◆ GIVEN RECORDS ◆
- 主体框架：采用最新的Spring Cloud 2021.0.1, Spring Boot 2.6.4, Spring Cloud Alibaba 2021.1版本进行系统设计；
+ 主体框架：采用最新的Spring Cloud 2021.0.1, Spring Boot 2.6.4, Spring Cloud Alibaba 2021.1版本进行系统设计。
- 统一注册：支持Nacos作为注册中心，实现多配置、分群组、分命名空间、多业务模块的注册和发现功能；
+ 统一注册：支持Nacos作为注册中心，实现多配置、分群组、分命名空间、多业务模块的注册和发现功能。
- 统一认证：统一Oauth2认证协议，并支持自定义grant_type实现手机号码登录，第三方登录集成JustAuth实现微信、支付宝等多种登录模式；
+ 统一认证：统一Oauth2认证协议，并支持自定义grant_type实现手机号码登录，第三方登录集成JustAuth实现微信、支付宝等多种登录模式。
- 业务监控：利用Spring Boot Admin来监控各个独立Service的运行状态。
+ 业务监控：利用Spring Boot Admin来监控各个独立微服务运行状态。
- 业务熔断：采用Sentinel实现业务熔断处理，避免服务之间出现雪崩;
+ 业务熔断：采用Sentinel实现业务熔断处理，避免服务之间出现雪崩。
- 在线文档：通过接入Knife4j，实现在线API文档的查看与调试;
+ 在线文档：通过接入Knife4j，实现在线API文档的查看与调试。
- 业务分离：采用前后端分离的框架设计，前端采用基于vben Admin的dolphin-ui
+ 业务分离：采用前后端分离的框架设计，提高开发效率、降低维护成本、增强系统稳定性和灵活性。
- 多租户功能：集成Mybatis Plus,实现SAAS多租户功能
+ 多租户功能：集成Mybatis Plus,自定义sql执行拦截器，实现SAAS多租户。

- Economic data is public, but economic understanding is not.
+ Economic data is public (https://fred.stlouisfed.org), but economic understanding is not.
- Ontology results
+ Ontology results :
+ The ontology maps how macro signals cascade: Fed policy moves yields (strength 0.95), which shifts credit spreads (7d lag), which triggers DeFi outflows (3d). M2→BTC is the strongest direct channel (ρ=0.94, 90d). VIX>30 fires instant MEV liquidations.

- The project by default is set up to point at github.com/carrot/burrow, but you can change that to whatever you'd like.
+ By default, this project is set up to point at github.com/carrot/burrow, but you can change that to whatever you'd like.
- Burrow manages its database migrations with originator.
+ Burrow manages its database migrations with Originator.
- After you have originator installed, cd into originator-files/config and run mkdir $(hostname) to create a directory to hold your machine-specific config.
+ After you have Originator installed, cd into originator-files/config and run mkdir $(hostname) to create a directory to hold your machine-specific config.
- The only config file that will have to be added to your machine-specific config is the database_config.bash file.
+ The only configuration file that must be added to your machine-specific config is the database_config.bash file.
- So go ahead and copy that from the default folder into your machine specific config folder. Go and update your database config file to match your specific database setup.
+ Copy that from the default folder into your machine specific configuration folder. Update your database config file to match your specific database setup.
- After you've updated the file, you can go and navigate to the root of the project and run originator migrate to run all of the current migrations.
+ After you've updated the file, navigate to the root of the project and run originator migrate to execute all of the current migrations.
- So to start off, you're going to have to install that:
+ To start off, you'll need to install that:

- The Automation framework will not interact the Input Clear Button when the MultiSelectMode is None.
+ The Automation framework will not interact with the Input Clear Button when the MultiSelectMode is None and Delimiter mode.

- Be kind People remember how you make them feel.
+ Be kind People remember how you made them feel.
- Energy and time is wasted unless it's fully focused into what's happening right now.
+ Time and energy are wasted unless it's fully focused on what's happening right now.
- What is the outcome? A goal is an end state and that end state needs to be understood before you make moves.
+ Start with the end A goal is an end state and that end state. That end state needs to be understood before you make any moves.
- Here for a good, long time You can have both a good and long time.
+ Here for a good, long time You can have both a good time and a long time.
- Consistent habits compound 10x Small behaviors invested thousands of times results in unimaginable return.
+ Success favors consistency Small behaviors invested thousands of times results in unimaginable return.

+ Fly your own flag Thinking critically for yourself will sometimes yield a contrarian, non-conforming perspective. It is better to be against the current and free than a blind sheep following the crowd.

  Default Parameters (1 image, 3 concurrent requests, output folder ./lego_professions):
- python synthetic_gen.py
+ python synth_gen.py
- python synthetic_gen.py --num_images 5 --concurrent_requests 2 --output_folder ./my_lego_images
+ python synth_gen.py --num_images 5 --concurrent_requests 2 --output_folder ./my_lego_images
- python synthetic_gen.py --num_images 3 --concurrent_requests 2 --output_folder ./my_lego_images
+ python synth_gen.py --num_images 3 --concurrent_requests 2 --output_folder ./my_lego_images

◆ WORK REQUEST ◆
Output the data exactly, so that every line matches the original.

◆ WRITTEN ANSWER ◆
- 主体框架：采用最新的Spring Cloud 2021.0.1, Spring Boot 2.6.4, Spring Cloud Alibaba 2021.1版本进行系统设计；
+ 主体框架：采用最新的Spring Cloud 2021.0.1, Spring Boot 2.6.4, Spring Cloud Alibaba 2021.1版本进行系统设计。
- 统一注册：支持Nacos作为注册中心，实现多配置、分群组、分命名空间、多业务模块的注册和发现功能；
+ 统一注册：支持Nacos作为注册中心，实现多配置、分群组、分命名空间、多业务模块的注册和发现功能。
- 统一认证：统一Oauth2认证协议，并支持自定义grant_type实现手机号码登录，第三方登录集成JustAuth实现微信、支付宝等多种登录模式；
+ 统一认证：统一Oauth2认证协议，并支持自定义grant_type实现手机号码登录，第三方登录集成JustAuth实现微信、支付宝等多种登录模式。
- 业务监控：利用Spring Boot Admin来监控各个独立Service的运行状态。
+ 业务监控：利用Spring Boot Admin来监控各个独立微服务运行状态。
- 业务熔断：采用Sentinel实现业务熔断处理，避免服务之间出现雪崩;
+ 业务熔断：采用Sentinel实现业务熔断处理，避免服务之间出现雪崩。
- 在线文档：通过接入Knife4j，实现在线API文档的查看与调试;
+ 在线文档：通过接入Knife4j，实现在线API文档的查看与调试。
- 业务分离：采用前后端分离的框架设计，前端采用基于vben Admin的dolphin-ui
+ 业务分离：采用前后端分离的框架设计，提高开发效率、降低维护成本、增强系统稳定性和灵活性。
- 多租户功能：集成Mybatis Plus,实现SAAS多租户功能
+ 多租户功能：集成Mybatis Plus,自定义sql执行拦截器，实现SAAS多租户。

- Economic data is public, but economic understanding is not.
+ Economic data is public (https://fred.stlouisfed.org), but economic understanding is not.
- Ontology results
+ Ontology results :
+ The ontology maps how macro signals cascade: Fed policy moves yields (strength 0.95), which shifts credit spreads (7d lag), which triggers DeFi outflows (3d). M2→BTC is the strongest direct channel (ρ=0.94, 90d). VIX>30 fires instant MEV liquidations.

- The project by default is set up to point at github.com/carrot/burrow, but you can change that to whatever you'd like.
+ By default, this project is set up to point at github.com/carrot/burrow, but you can change that to whatever you'd like.
- Burrow manages its database migrations with originator.
+ Burrow manages its database migrations with Originator.
- After you have originator installed, cd into originator-files/config and run mkdir $(hostname) to create a directory to hold your machine-specific config.
+ After you have Originator installed, cd into originator-files/config and run mkdir $(hostname) to create a directory to hold your machine-specific config.
- The only config file that will have to be added to your machine-specific config is the database_config.bash file.
+ The only configuration file that must be added to your machine-specific config is the database_config.bash file.
- So go ahead and copy that from the default folder into your machine specific config folder. Go and update your database config file to match your specific database setup.
+ Copy that from the default folder into your machine specific configuration folder. Update your database config file to match your specific database setup.
- After you've updated the file, you can go and navigate to the root of the project and run originator migrate to run all of the current migrations.
+ After you've updated the file, navigate to the root of the project and run originator migrate to execute all of the current migrations.
- So to start off, you're going to have to install that:
+ To start off, you'll need to install that:

- The Automation framework will not interact the Input Clear Button when the MultiSelectMode is None.
+ The Automation framework will not interact with the Input Clear Button when the MultiSelectMode is None and Delimiter mode.

- Be kind People remember how you make them feel.
+ Be kind People remember how you made them feel.
- Energy and time is wasted unless it's fully focused into what's happening right now.
+ Time and energy are wasted unless it's fully focused on what's happening right now.
- What is the outcome? A goal is an end state and that end state needs to be understood before you make moves.
+ Start with the end A goal is an end state and that end state. That end state needs to be understood before you make any moves.
- Here for a good, long time You can have both a good and long time.
+ Here for a good, long time You can have both a good time and a long time.
- Consistent habits compound 10x Small behaviors invested thousands of times results in unimaginable return.
+ Success favors consistency Small behaviors invested thousands of times results in unimaginable return.

+ Fly your own flag Thinking critically for yourself will sometimes yield a contrarian, non-conforming perspective. It is better to be against the current and free than a blind sheep following the crowd.

  Default Parameters (1 image, 3 concurrent requests, output folder ./lego_professions):
- python synthetic_gen.py
+ python synth_gen.py
- python synthetic_gen.py --num_images 5 --concurrent_requests 2 --output_folder ./my_lego_images
+ python synth_gen.py --num_images 5 --concurrent_requests 2 --output_folder ./my_lego_images
- python synthetic_gen.py --num_images 3 --concurrent_requests 2 --output_folder ./my_lego_images
+ python synth_gen.py --num_images 3 --concurrent_requests 2 --output_folder ./my_lego_images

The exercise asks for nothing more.